VMware Memory Reclamation:Hypervisor Swapping PART6

ESXi employs hypervisor swapping to reclaim memory, if other memory reclamation techniques like ballooning, transparent page sharing, and memory compression are not sufficient to reclaim memory. Transparent Page Sharing (TPS) speed is dependent of possibility to share memory pages, another reclamation technique of ballooning also depends on guest operating system response for memory allocation. Due to all this, these techniques may take time to reclaim memory.Unlike other techniques, Hypervisor swapping is a guaranteed technique to reclaim a specific amount of memory within a specific amount of time.

At virtual machine start up, the hypervisor creates a separate swap file for the virtual machine (.vswp) inside virtual machine folder by default unless changed the swap file location. This file is used by hypervisor to directly swap out virtual machine physical memory to the swap file.
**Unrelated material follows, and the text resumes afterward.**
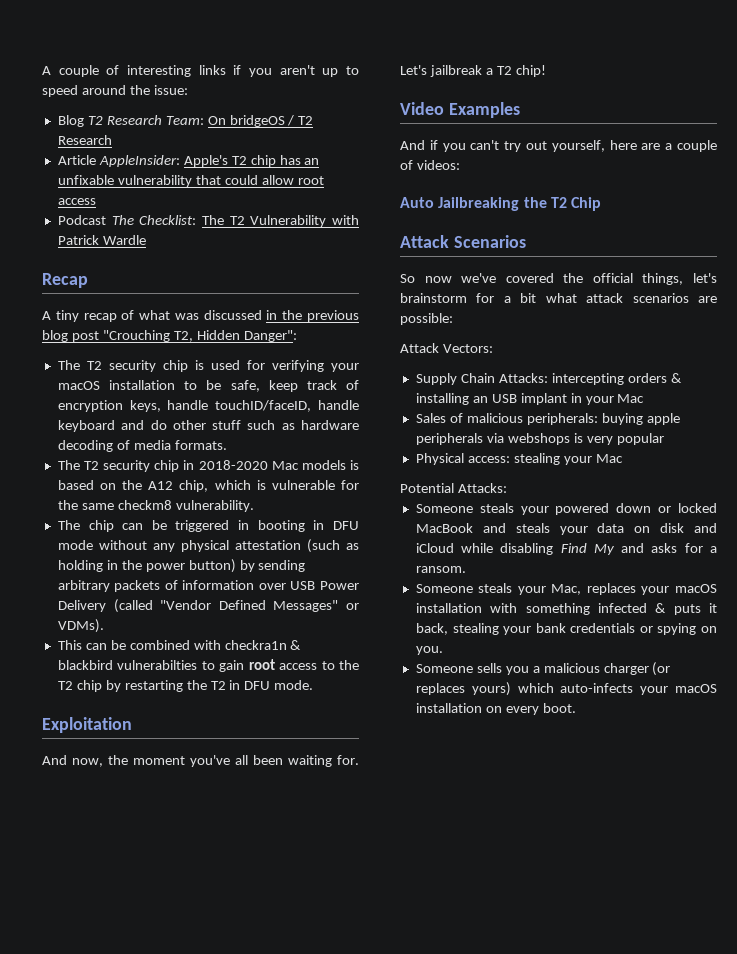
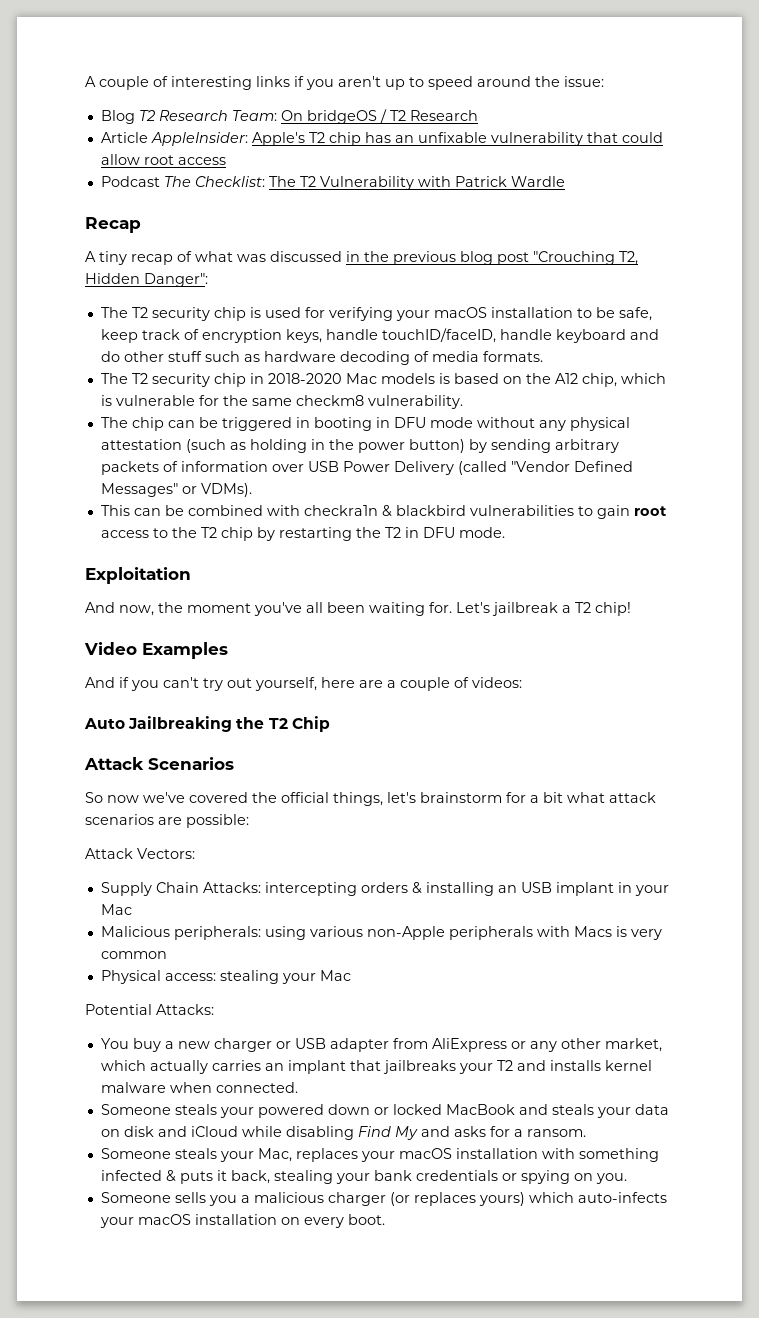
[117,660,198,670] vulnerabilties -> [469,505,574,516] vulnerabilities
[415,413,680,425] [415,433,570,445] Sales of malicious peripherals: buying apple peripherals via webshops -> [100,926,612,940] Malicious peripherals: using various non-Apple peripherals with Macs
[616,433,664,445] popular -> [100,951,167,959] common
(507, 488) none -> [100,1038,662,1052] [100,1060,652,1074] [100,1082,298,1093] // You buy a new charger or USB adapter from AliExpress or any other market, which actually carries an implant that jailbreaks your T2 and installs kernel malware when connected.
This frees host physical memory and can be used by other virtual machines.

However, hypervisor swapping is used as a last resort to reclaim memory from the virtual machine as there will be performance impact on virtual machine due to some of known issues as listed below.

  • High swap-in latency
  • Page selection problems due to no visibility of guest OS pages.
  • Double paging problems

ESXi employs below methods to address the limitations mentioned above that improves hypervisor swapping performance:

  • Memory compression: To reduce the amount of pages that need to be swapped out while reclaiming the same amount of host memory. For more details on how compression work, do check my other article on the same.
  • SSD Swapping: If an SSD device is installed in the host, we can choose to configure a host SSD Cache. Using swap to host cachedoes not means placing regular swap files on SSD-backed datastores. Even if you enable swap to host cache, the host still needs to create regular swap files. ESXi will use the host cache (SSD) to store the swapped out pages first instead of putting them directly in the regular hypervisor swap file (.vswp). Upon the next access to a page in the host cache, the page will be pushed back to the guest memory and then removed from the host cache. Since SSD read latency, which is normally around a few hundred microseconds, is much faster than typical disk access latency, this optimization significantly reduces the swap-in latency and hence greatly improves the application performance in high memory over commitment scenarios.

How SSD Swap works?

Multiples of 1GB sized .vswp file chunks will be created inside SSD swap. As shown in below figure, 10GB SSD has ten .vswp files created inside it. These files can be seen by browsing the datastore. These .vswp files are not specific to VMs like one we have in shared storage. Each VM has its own regular .vswp in shared storage inside their specific VM folders. However, the .vswp files inside SSD swap will be shared by virtual machines whenever there is need for swapping.